In this article, we will look at datagrids and understand how they have kept pace as development platforms and technologies have evolved over the years.
The first datagrids available from Microsoft and third-party component vendors were built for Windows Forms applications. They are built using the .NET framework and leverage the full power of the Windows platform. Due to the underlying architecture and the sheer longevity of the Windows .NET platform, WinForms datagrids are generally considered the most functional and interactive datagrid controls among all platforms.
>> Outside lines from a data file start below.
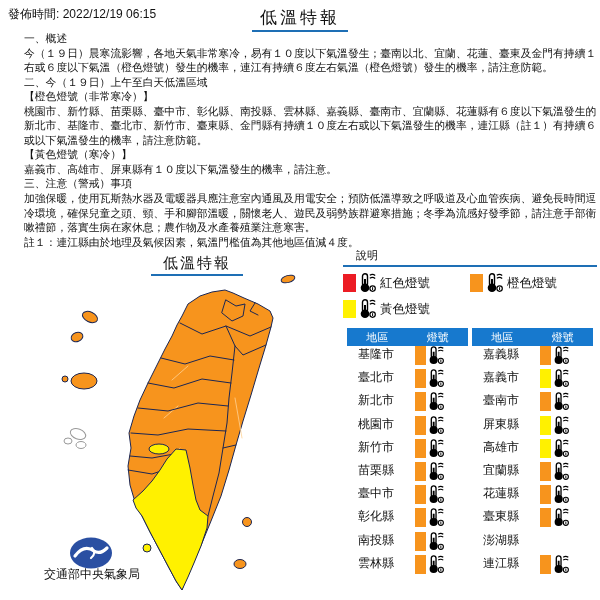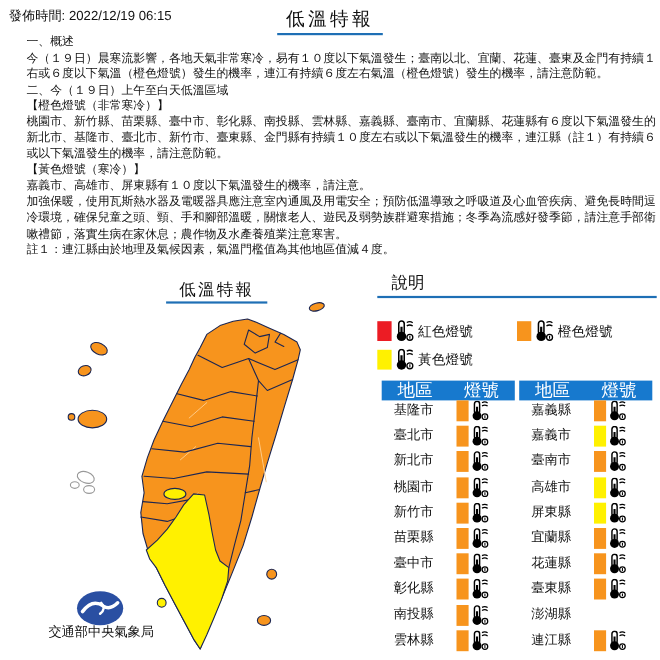--- a/index.html
+++ b/index.html
@@ -97,6 +97,7 @@
     <div class="ln">或以下氣溫發生的機率，請注意防範。</div>
     <div class="ln">【黃色燈號（寒冷）】</div>
     <div class="ln">嘉義市、高雄市、屏東縣有１０度以下氣溫發生的機率，請注意。</div>
+    <div class="ln">三、注意（警戒）事項</div>
     <div class="ln">加強保暖，使用瓦斯熱水器及電暖器具應注意室內通風及用電安全；預防低溫導致之呼吸道及心血管疾病、避免長時間逗留在寒</div>
     <div class="ln">冷環境，確保兒童之頭、頸、手和腳部溫暖，關懷老人、遊民及弱勢族群避寒措施；冬季為流感好發季節，請注意手部衛生與咳</div>
     <div class="ln">嗽禮節，落實生病在家休息；農作物及水產養殖業注意寒害。</div>

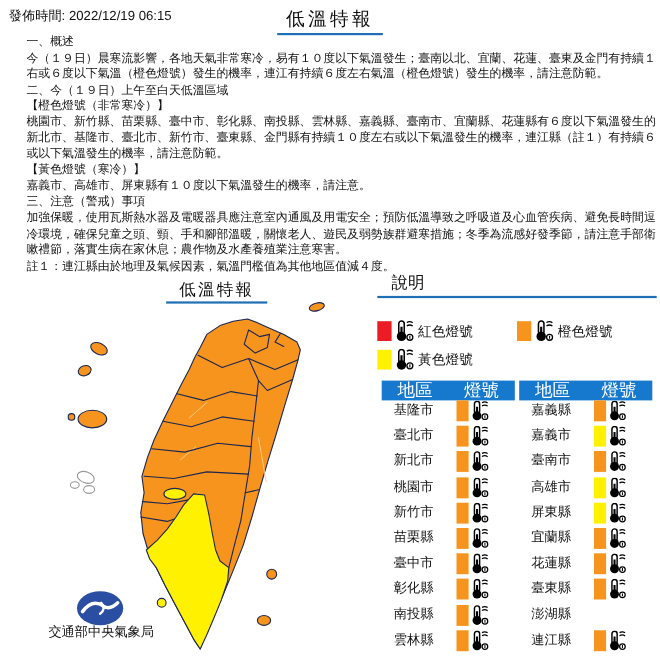--- a/index.html
+++ b/index.html
@@ -41,7 +41,7 @@
 
   
   .legend-panel{position:absolute;left:343px;top:248px;width:254px;height:352px;}
-  .legend-heading{font-size:15px;padding-left:13px;}
+  .legend-heading{font-size:11px;padding-left:13px;}
   .legend-rule{border:none;border-top:2px solid var(--uline);margin-top:2px;}
   .legend-items{display:flex;flex-wrap:wrap;margin-top:17px;}
   .legend-item{width:127px;height:26px;display:flex;align-items:center;gap:3px;}

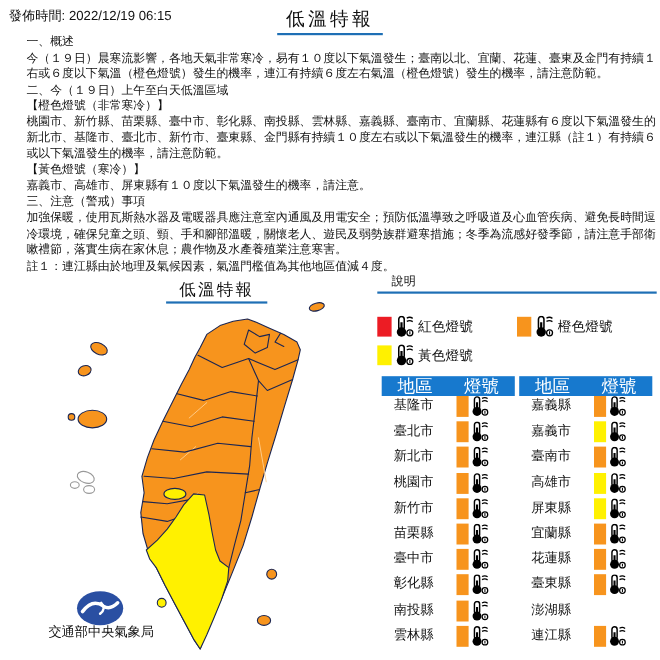--- a/index.html
+++ b/index.html
@@ -43,7 +43,7 @@
   .legend-panel{position:absolute;left:343px;top:248px;width:254px;height:352px;}
   .legend-heading{font-size:11px;padding-left:13px;}
   .legend-rule{border:none;border-top:2px solid var(--uline);margin-top:2px;}
-  .legend-items{display:flex;flex-wrap:wrap;margin-top:17px;}
+  .legend-items{display:flex;flex-wrap:wrap;margin-top:3px;}
   .legend-item{width:127px;height:26px;display:flex;align-items:center;gap:3px;}
   .legend-sq{width:13px;height:18px;display:inline-block;}
   .legend-sq.red{background:var(--red);}

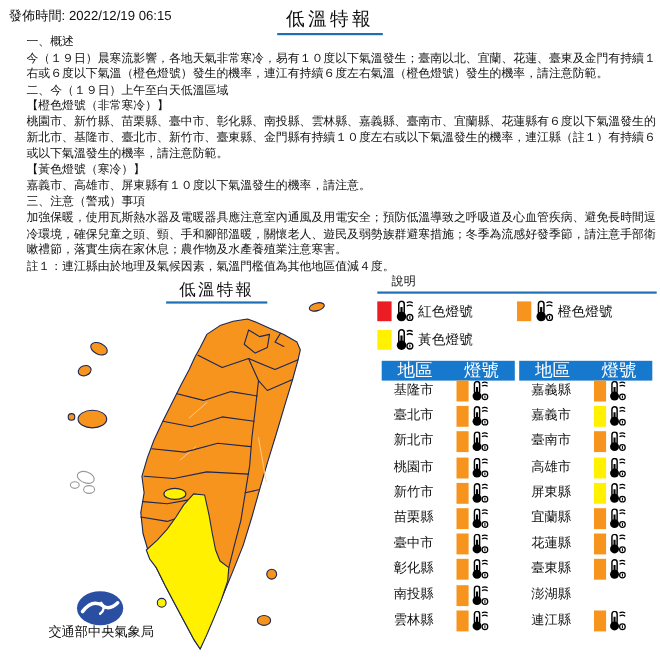--- a/index.html
+++ b/index.html
@@ -54,7 +54,7 @@
   .tables{display:flex;gap:4px;margin-top:6px;padding-left:4px;}
   .rtable{width:121px;}
   .thead{height:18px;background:var(--tblblue);color:#fff;display:flex;align-items:center;}
-  .thead span{flex:1;text-align:center;font-size:16px;white-space:nowrap;}
+  .thead span{flex:1;text-align:center;font-size:11px;white-space:nowrap;}
   .trow{height:23.2px;display:flex;align-items:flex-start;}
   .rname{width:60px;padding-left:11px;font-size:12px;white-space:nowrap;}
   .sigwrap{display:flex;align-items:center;gap:2px;margin-left:8px;}

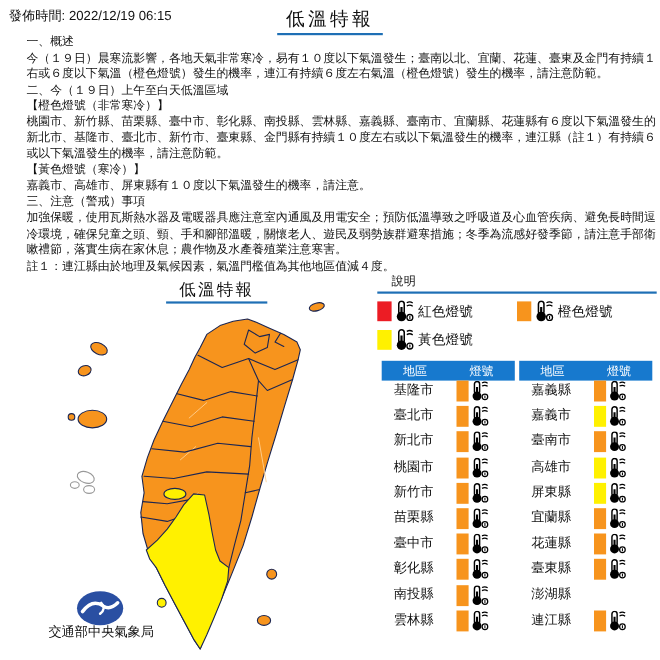--- a/index.html
+++ b/index.html
@@ -309,16 +309,16 @@
             </span>
         </div>
         <div class="trow" data-signal="yellow">
+          <span class="rname">屏東縣</span>
+          <span class="sigwrap">
+              <span class="sq"></span>
+              <svg class="thermo" width="17" height="19">
+                <use href="#thermo"></use>
+              </svg>
+            </span>
+        </div>
+        <div class="trow" data-signal="yellow">
           <span class="rname">高雄市</span>
-          <span class="sigwrap">
-              <span class="sq"></span>
-              <svg class="thermo" width="17" height="19">
-                <use href="#thermo"></use>
-              </svg>
-            </span>
-        </div>
-        <div class="trow" data-signal="yellow">
-          <span class="rname">屏東縣</span>
           <span class="sigwrap">
               <span class="sq"></span>
               <svg class="thermo" width="17" height="19">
The first WPF Grids were launched in the same year as the Silverlight datagrids. These datagrids made full use of the powerful presentation tier and data binding capabilities of WPF. This resulted in two immediate advantages - a dramatically easier in-place editing experience and more graphically appealing user interface with rich interactivity. Over the years, there has been a slow but steady shift by developers in terms of moving away from building WinForms applications to building WPF applications to take advantage of the platform's capabilities. Consequently, WPF datagrids have benefited from this shift in terms of adoption and the focusing of development resources by component vendors.
In 2008, Microsoft disseminated the first default Silverlight datagrid that made it possible to provide a more responsive user experience within web browsers, more flexible layouts for the datagrid cells and an easier programming model for web developers. Just like in the past, that was a cue for component vendors to launch more powerful, robust datagrids for Silverlight that could be used in real-world business applications. Over the years though, the momentum has been shifting from browser plug-in technology to HTML5 and related web frameworks that don't require any downloads but still support very rich internet applications.